Does an object move because it has Kinetic Energy or does it have Kinetic Energy because it is moving? Maybe to explain I'm wondering if an object gains $\rm K.E.$ which causes it to have a velocity or does an object have a velocity which cause it to get $\rm K.E.$?
 A: The formula for kinetic energy tells you that movement is a necessary ingredient:
$$KE = \frac {1}{2} m v^2$$
where $m$ is mass
and $v$ is speed.
Without speed, there's no kinetic energy.  However, to an observer moving with the object, the object will not appear to have kinetic energy.  Other objects with different velocities, on the other hand, will appear to that observer to have kinetic energy.
If an object is at rest with respect to other objects, energy is necessary in order to overcome its inertia with respect to those objects.  Such energy can be a release of potential energy, or the transfer of kinetic energy from another object (a moving object).

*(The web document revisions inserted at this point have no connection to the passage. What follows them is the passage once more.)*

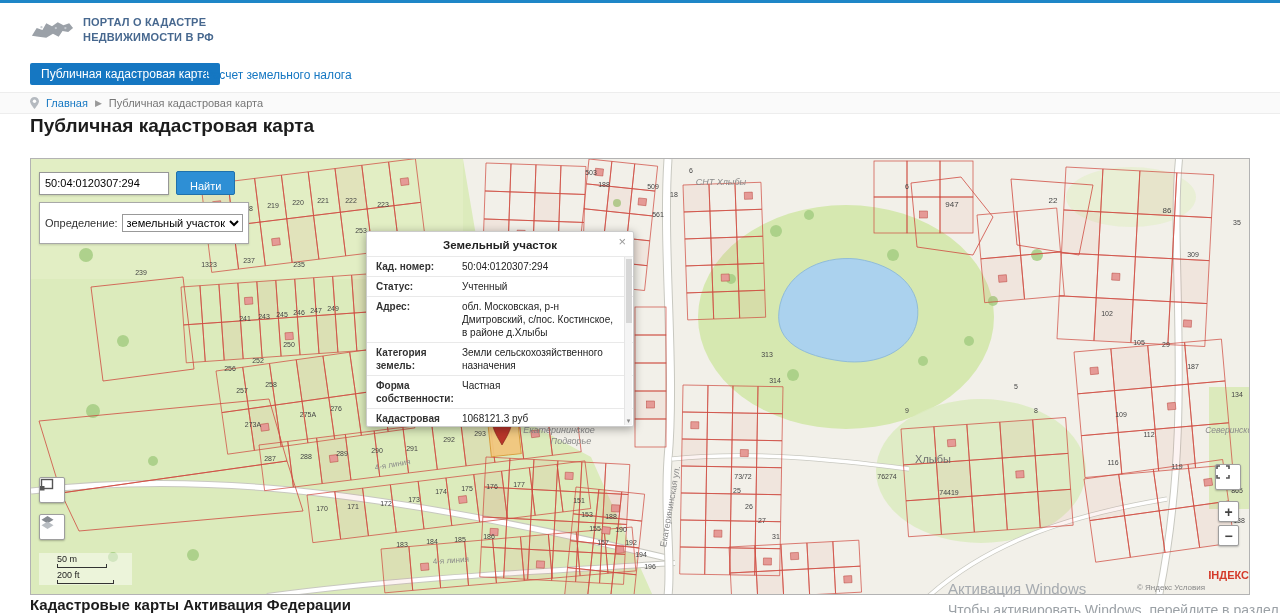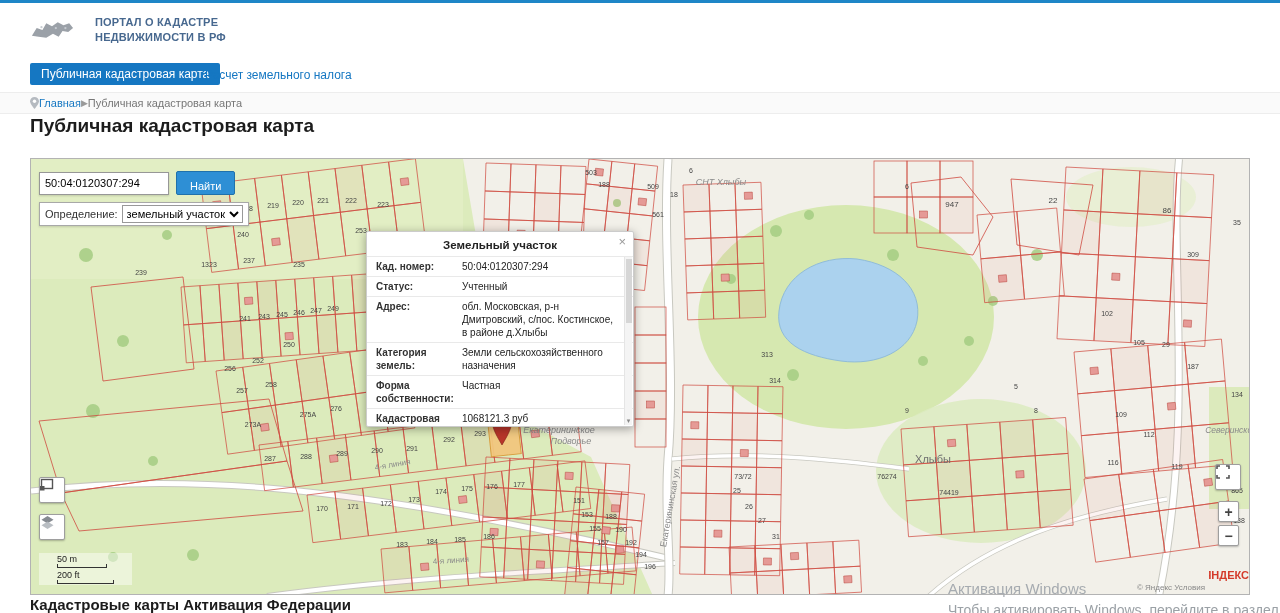--- a/index.html
+++ b/index.html
@@ -7,7 +7,7 @@
 .page{position:relative;width:1280px;height:613px;overflow:hidden;background:#fff}
 .topline{position:absolute;top:0;left:0;width:100%;height:3px;background:#1e86c7}
 .header{position:absolute;top:3px;left:0;width:100%;height:58px;background:#fff}
-.logo{position:absolute;left:30px;top:12px;display:flex;gap:21px;align-items:center}
+.logo{position:absolute;left:30px;top:12px;display:flex;gap:9px;align-items:center}
 .logo-text{font-size:11px;font-weight:bold;color:#47688f;line-height:1.4;letter-spacing:.2px}
 .nav{position:absolute;top:63px;left:0;width:100%;height:26px}
 .tab-active{position:absolute;left:30px;top:0;background:#1577c2;color:#fff;font-size:12px;padding:4px 11px;border-radius:2px;cursor:pointer;white-space:nowrap}

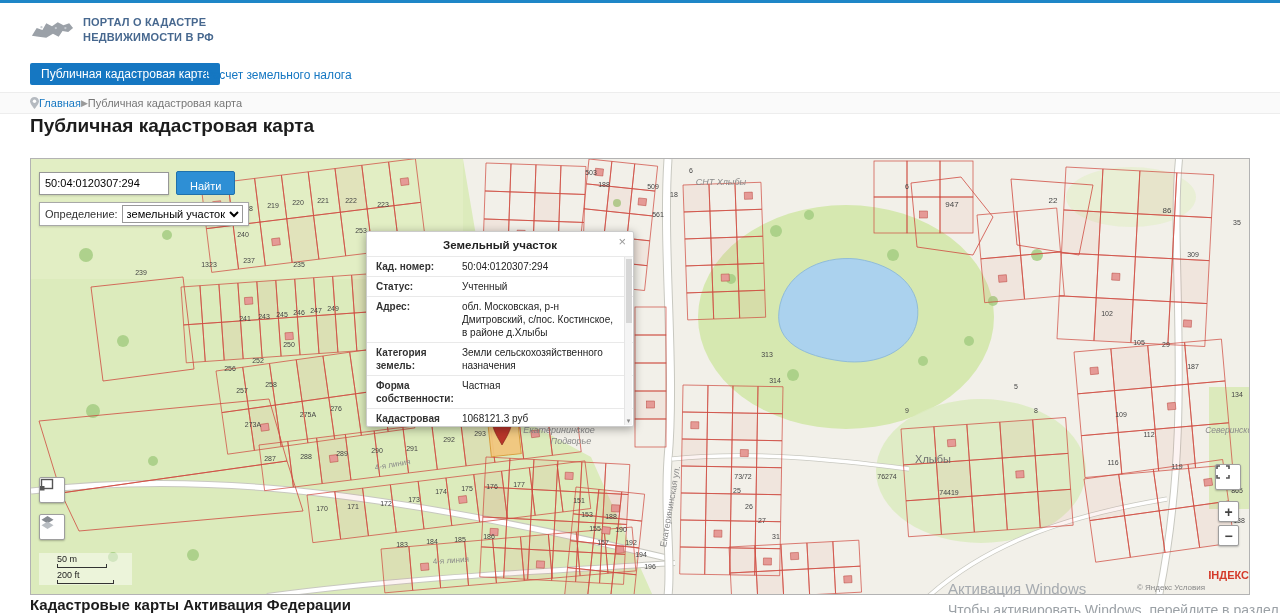--- a/index.html
+++ b/index.html
@@ -12,7 +12,7 @@
 .nav{position:absolute;top:63px;left:0;width:100%;height:26px}
 .tab-active{position:absolute;left:30px;top:0;background:#1577c2;color:#fff;font-size:12px;padding:4px 11px;border-radius:2px;cursor:pointer;white-space:nowrap}
 .tab-link{position:absolute;left:205px;top:5px;color:#1577c2;font-size:12px;text-decoration:none;white-space:nowrap;cursor:pointer}
-.crumbs{position:absolute;top:92px;left:0;width:100%;height:22px;background:#fafafa;border-top:1px solid #ededed;border-bottom:1px solid #ededed;display:flex;align-items:center;padding-left:30px;font-size:11px}
+.crumbs{position:absolute;top:92px;left:0;width:100%;height:22px;background:#fafafa;border-top:1px solid #ededed;border-bottom:1px solid #ededed;display:flex;align-items:center;padding-left:30px;gap:7px;font-size:11px}
 .crumb-home{color:#1577c2;text-decoration:none;cursor:pointer}
 .crumb-sep{color:#999;font-size:9px}
 .crumb-cur{color:#777}

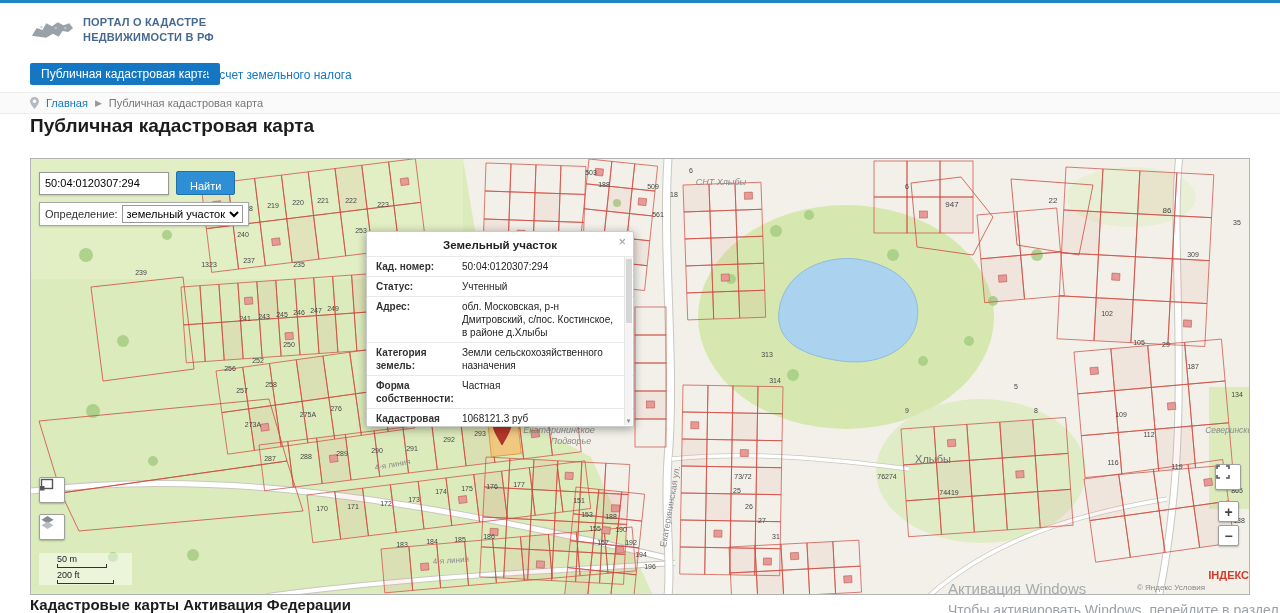--- a/index.html
+++ b/index.html
@@ -25,7 +25,7 @@
 .searchbox{position:absolute;left:8px;top:12px;display:flex;gap:7px;align-items:center}
 .searchbox input{width:130px;height:23px;border:1px solid #979797;font-size:11px;padding:0 5px;font-family:inherit;box-shadow:0 1px 2px rgba(0,0,0,.15)}
 .btn-find{height:24px;padding:8px 13px;background:#2e8fd5;border:1px solid #2071ab;color:#fff;font-size:11px;border-radius:2px;font-family:inherit;cursor:pointer}
-.filterbox{position:absolute;left:8px;top:43px;background:#fff;border:1px solid #a8a8a8;padding:2px 5px;display:flex;align-items:center;gap:4px;font-size:11px;color:#333;box-shadow:0 1px 2px rgba(0,0,0,.15)}
+.filterbox{position:absolute;left:8px;top:43px;background:#fff;border:1px solid #a8a8a8;padding:11px 5px;display:flex;align-items:center;gap:4px;font-size:11px;color:#333;box-shadow:0 1px 2px rgba(0,0,0,.15)}
 .filterbox select{font-size:11px;height:18px;border:1px solid #999;background:#fff;font-family:inherit}
 .popup{position:absolute;left:335px;top:72px;width:268px;height:196px;background:#fff;border:1px solid #ccc;border-radius:2px;box-shadow:0 2px 10px rgba(0,0,0,.35);overflow:hidden}
 .popup-title{text-align:center;font-size:11.5px;font-weight:bold;padding:7px 0 5px;color:#222}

Movement is relative to the observer.  Your question is sort of like asking whether the chicken or the egg comes first.  Actually, the observer comes first.
A: In many cases, energy is best thought of as a relative quantity. It is changes in energy -- from kinetic to gravitational potential, etc -- that are physically meaningful. Absolute quantities have less meaning (though as some point out, rest mass, and its equivalent energy, are intrinsic, but if we're speaking only about non-relativistic mechanics then this is irrelevant).
Thus, kinetic energy can be thought of as the amount of work an object could perform on another object, by colliding with it. If the objects are moving at the same speed then no work can be performed, they can't collide. 
Having a relative velocity and having kinetic energy are the same thing, one doesn't cause the other.
A: The object is compelled to have the same velocity unless something is willing exchange both energy and momentum with it in a way that allows it to balance energy and momentum in the particular way that its mass requires:
$$E^2=\vec p^2c^2+(mc^2)^2.$$
Or, for slow speeds:
$$E\approx mc^2+\frac{\vec p^2}{2m}.$$
Otherwise it has to keep having that kinetic energy forever because it can't change its momentum.
So the real question is about changing the kinetic energy. And it has to get energy and momentum from something else or be stuck with both the energy and momentum it already has.
A: Kinetic energy depends upon relative velocity. If the relative velocity vanishes, so does the kinetic energy.
A: Laymen's language - 
It is the kinetic energy that moves the mass.
Energy is restlessness of the universe. It only rests in mass. That is why we say "rest mass". In that sense, it can also be called "rest energy"
When energy moves alone (in space), it moves at c. 
When it moves a mass, it moves per KE = 1/2 * m * v * v. 
KE can be movement of whole mass, or it can be random movements of its particles (heat energy).
When it rests in mass, it likes to rest together - gravity.
When it moves alone, it likes to spread - radiation/waves.
I am not sure about how electric/magnetic energy rests/moves (if we call them energy instead of fields/charges), may be someone can comment.